Review of Pegasus, by Robin McKinley

Pegasus

by Robin McKinley

G. P. Putnam’s Sons, 2010. 404 pages.
Starred Review
2010 Sonderbooks Stand-out: #4 Teen Fantasy Fiction

Robin McKinley is one of my favorite authors, so I was delighted when I heard she had another book coming out, and preordered it immediately. I was not a bit disappointed — well, except that this book is only Part One of a two-part story, and I will have to wait a year to get to read the conclusion. However, I will enjoy the excuse to read Part One several times before the second part comes out.

Robin McKinley is an amazingly skilled world-builder. She draws you in and makes it all seem real. Here is how Pegasus begins:

“Because she was a princess she had a pegasus.

“This had been a part of the treaty between the pegasi and the human invaders nearly a thousand years ago, shortly after humans had first struggled through the mountain passes beyond the wild lands and discovered a beautiful green country they knew immediately they wanted to live in.

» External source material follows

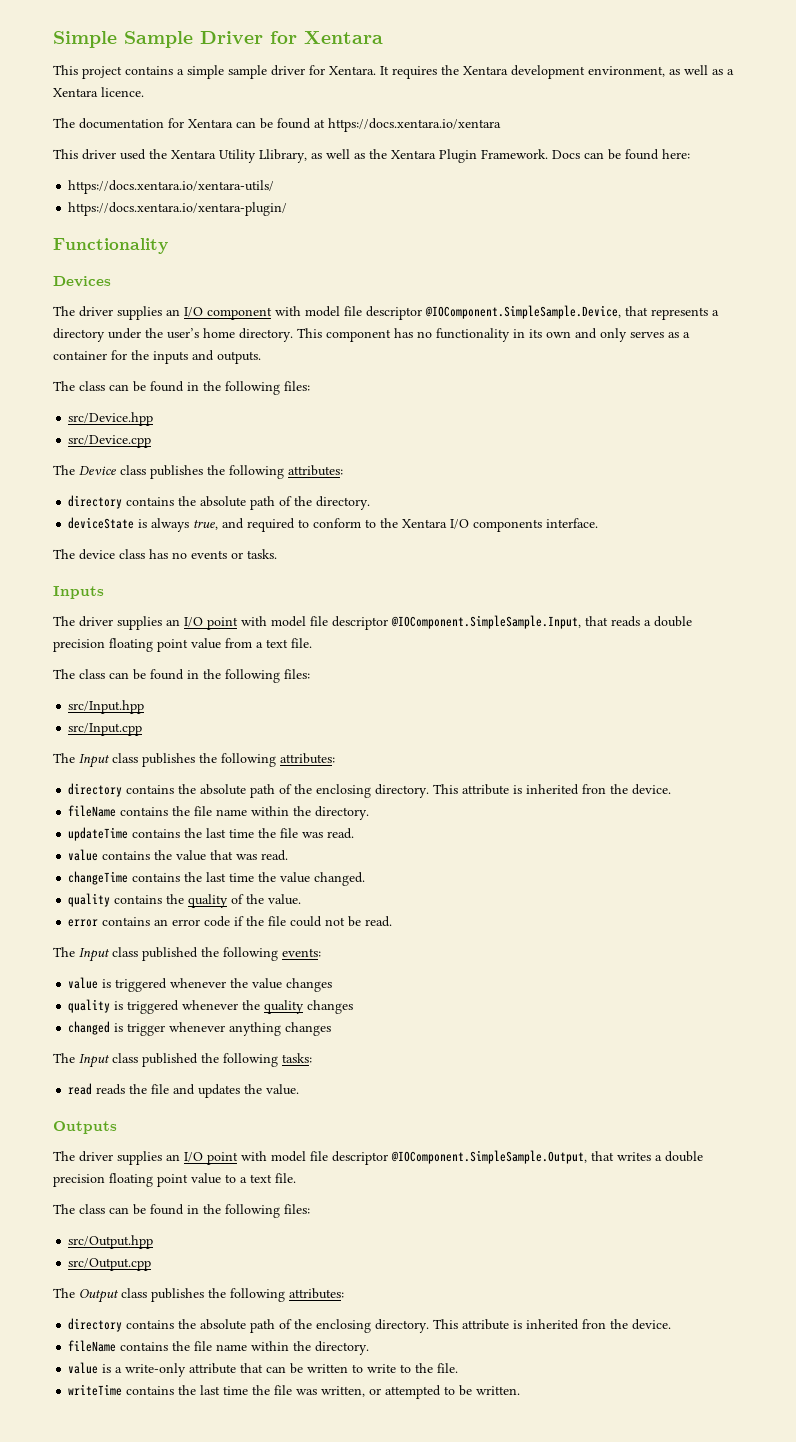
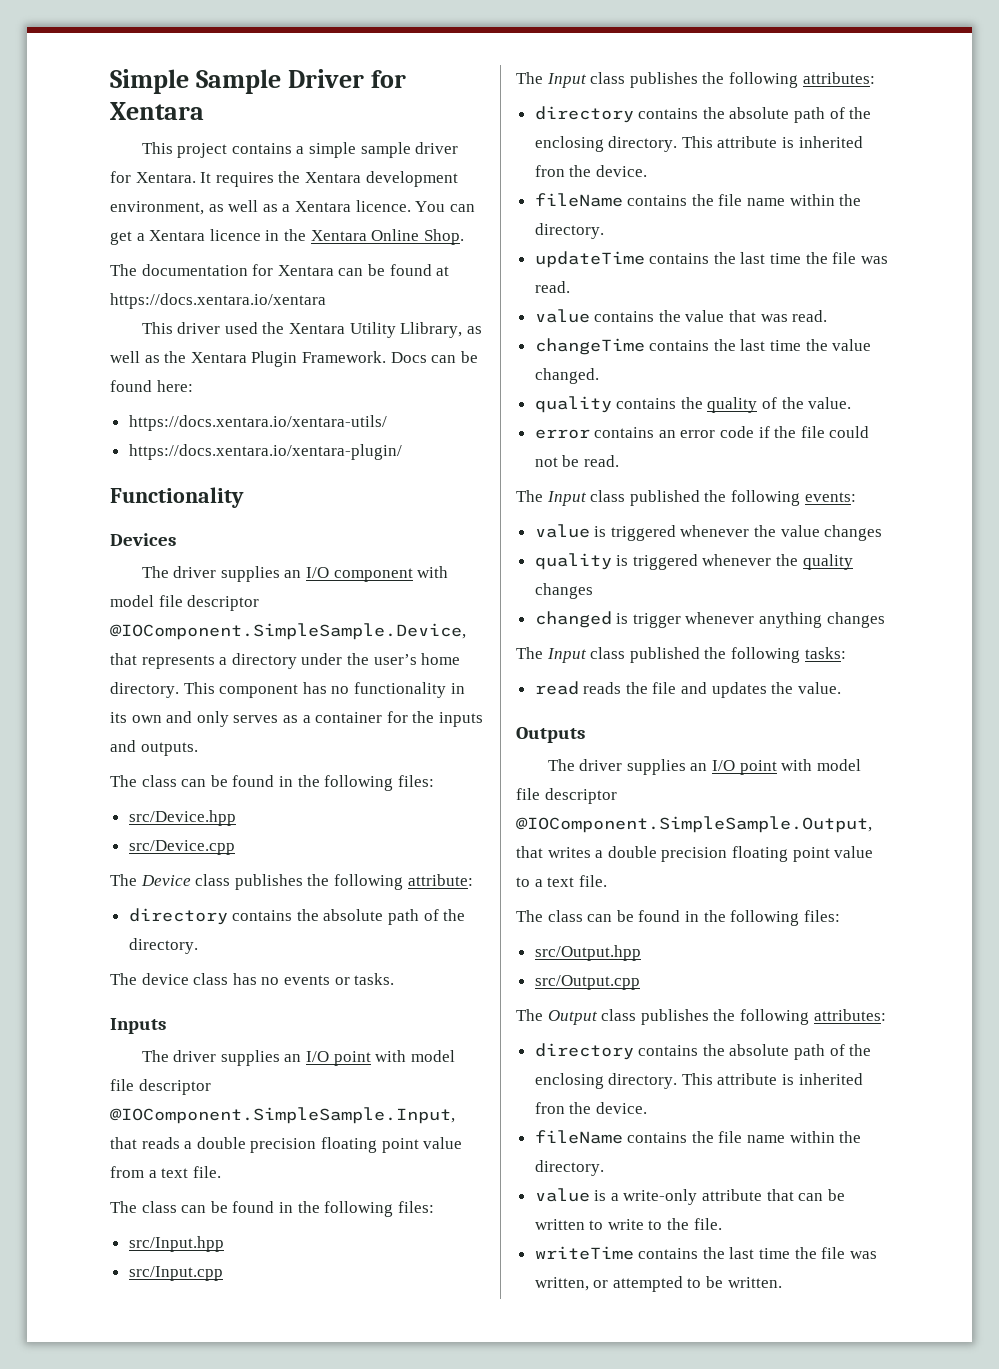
(144, 92) none -> [415,201,475,212] [110,229,464,245] You can get a Xentara licence in the Xentara Online Shop.
[288,465,343,476] attributes: -> [407,874,473,886] attribute:
[68,517,599,532] // deviceState is always true, and required to conform to the Xentara I/O components interface. -> (198, 946) none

“The beautiful green country was at that time badly overrun by ladons and wyverns, taralians and norindours, which ate almost everything (including each other) but liked pegasi best. The pegasi were a peaceful people and no match, despite their greater intelligence, for the single-minded ferocity of their enemies, and over the years their numbers had declined. But they were tied to these mountains and valleys by particular qualities in the soil and the grasses that grew in the soil, which allowed their wings to grow strong enough to bear them in the air. They had ignored the situation as without remedy for some generations, but the current pegasus king knew he was looking at a very bleak future for his people when the first human soldiers straggled, gasping, through the Dravalu Pass and collapsed on the greensward under the Singing Yew, which was old even then.”

The pegasi and the humans made a treaty, and the humans fought off the beasts that were preying on the pegasi. Now, generations later, the members of both species’ royal families are bound together, to keep the treaty strong. Humans are not able to communicate with pegasi, except with the help of magicians and pegasus shamans.

But then Sylvi bonds with Ebon, the fourth child of the pegasus king. And right from the start, they can hear each other’s thoughts.

One might think this was a good thing. But such a thing has never happened before, and the magicians are upset. When norindours and taralians begin making incursions into the country, they blame this “unnatural” bond.

In many ways, this is about a cross-cultural friendship. Sylvi learns more about the lives of the pegasi than any human has ever known. She and Ebon are inseparable — or so she thinks.

Robin McKinley weaves a spell in this book. It all seems real, and the things we learn about pegasus culture fit with the physical details we’re given about them. Their small hands are very weak, so their work is tremendously delicate, for example. When Sylvi gets to see art created by the pegasi, we appreciate that this is something entirely different from anything a human would ever make. We experience it with her.

Again, my only complaint is that the story is not finished. And this volume ends at a terrible place for Ebon and Sylvi. It’s hard to wait for the conclusion, but meanwhile, I’m so glad I’ve gotten to be transported to this magical world.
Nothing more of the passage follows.